PHILADELPHIA -- The University of Pennsylvania has been selected by the Woodrow Wilson National Fellowship Foundation as one of four sites to host the new Leonore Annenberg/Woodrow Wilson Teaching Fellowship program.
The program is designed to encourage Penn’s undergraduate arts-and-sciences students to seek long-term teaching careers in high-need public school classrooms. Candidates who agree to teach for three years in low-income schools will each receive a $30,000 stipend to support one year of graduate education at one of four of the nation’s top teacher-education programs.
Funding is provided through a $5 million grant from the Annenberg Foundation and a $1 million grant from the Carnegie Corporation of New York. Annenberg Teaching Fellowship programs are also based at Stanford University, the University of Virginia and University of Washington.

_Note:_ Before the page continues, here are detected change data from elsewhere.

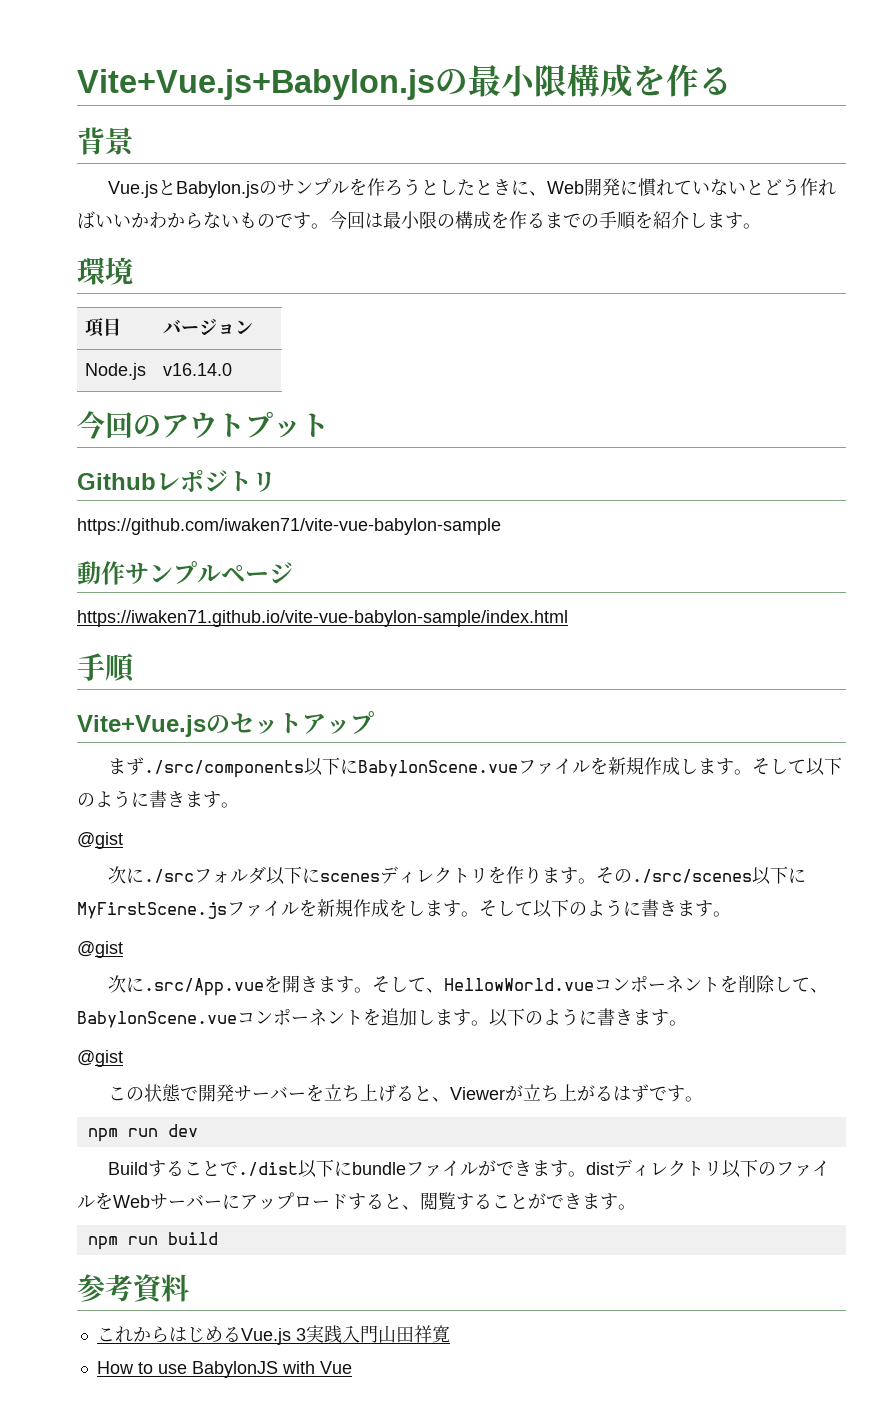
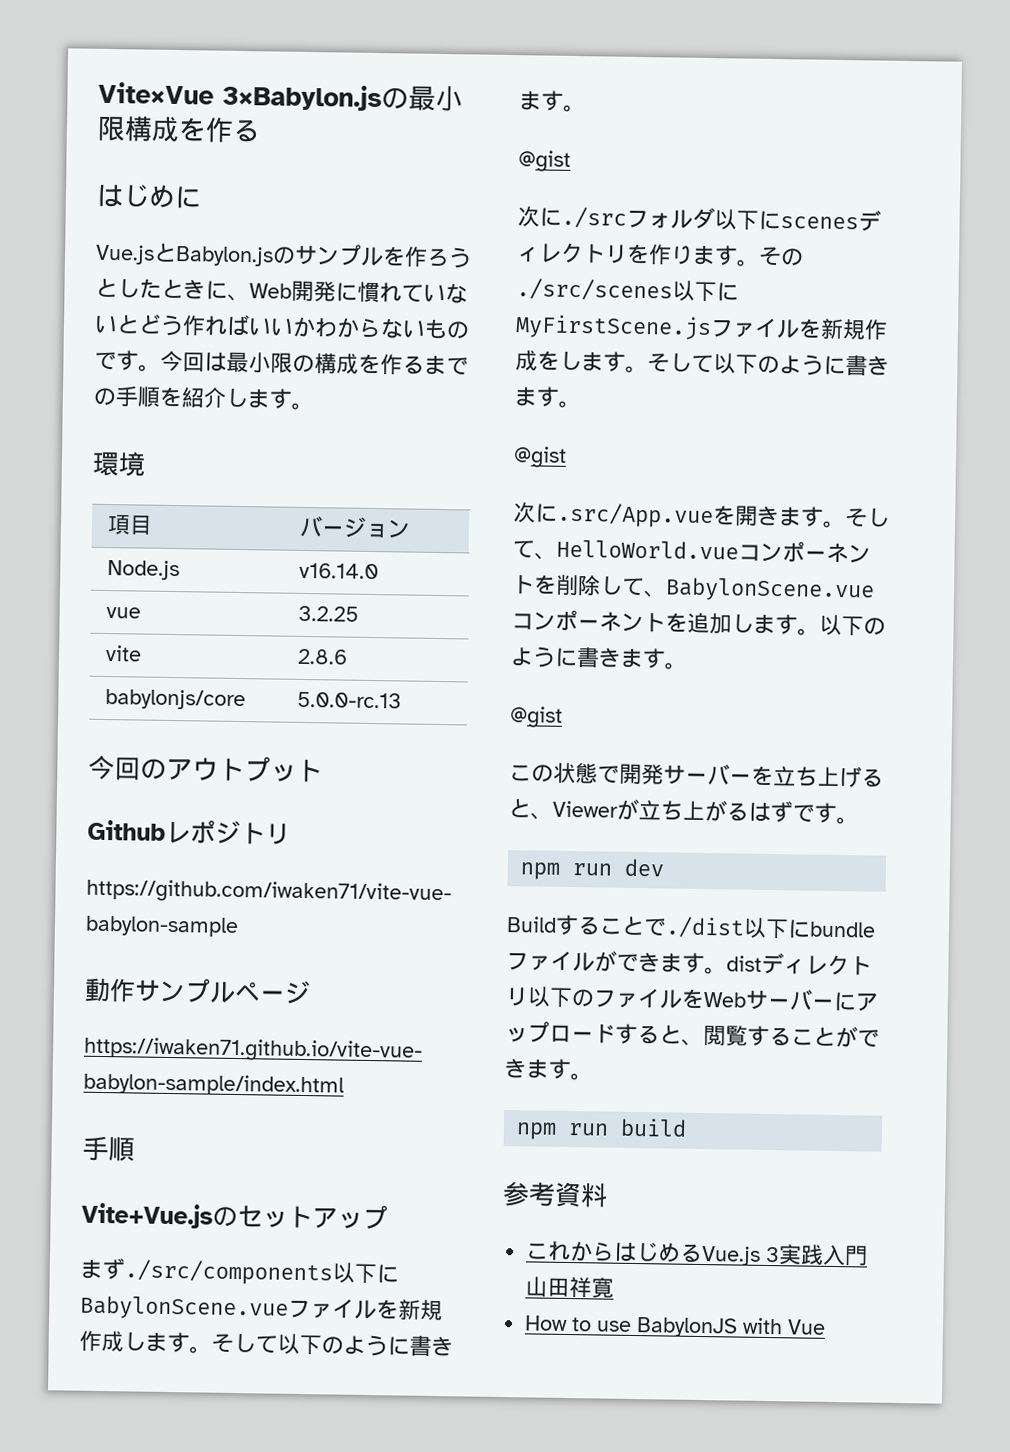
- Vite+Vue.js+Babylon.jsの最小限構成を作る
+ Vite×Vue 3×Babylon.jsの最小限構成を作る
- 背景
+ はじめに
+ vue | 3.2.25
+ vite | 2.8.6
+ babylonjs/core | 5.0.0-rc.13
- そして、HellowWorld.vueコンポーネントを削除して、BabylonScene.vueコンポーネントを追加します。
+ そして、HelloWorld.vueコンポーネントを削除して、BabylonScene.vueコンポーネントを追加します。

Faculty from Penn’s School of Arts and Sciences and Graduate School of Education will be involved in the curriculum development and nomination process, seeking candidates who show a commitment to high-need communities, education and schoolchildren. Penn students who have participated in academically based community service programs through Penn’s Netter Center for Community Partnerships will be encouraged to apply.
The first fellows will be named in the spring of 2009 during their senior year. They will begin their master’s degrees and student teaching during the 2009-10 academic year, and they will start classroom teaching as public school employees in 2010. The fellows will work with local school districts to get classroom training during their graduate course work. The program is expected to produce 100 Annenberg Fellows, 25 at each of the participating universities.
The Annenberg Foundation also launched an inaugural state fellowship program in Indiana, with plans to extend such programs to all states. Both the state and national programs have been developed to overhaul teacher education programs, bring strong teachers into high-need schools, attract the best candidates to the profession through high visibility of the fellowships and reduce the teacher attrition rate through intensive preparation and on-going mentoring.
The fellowship is named for Leonore Annenberg, the president and chairman of the Annenberg Foundation and a former chief of protocol of the United States.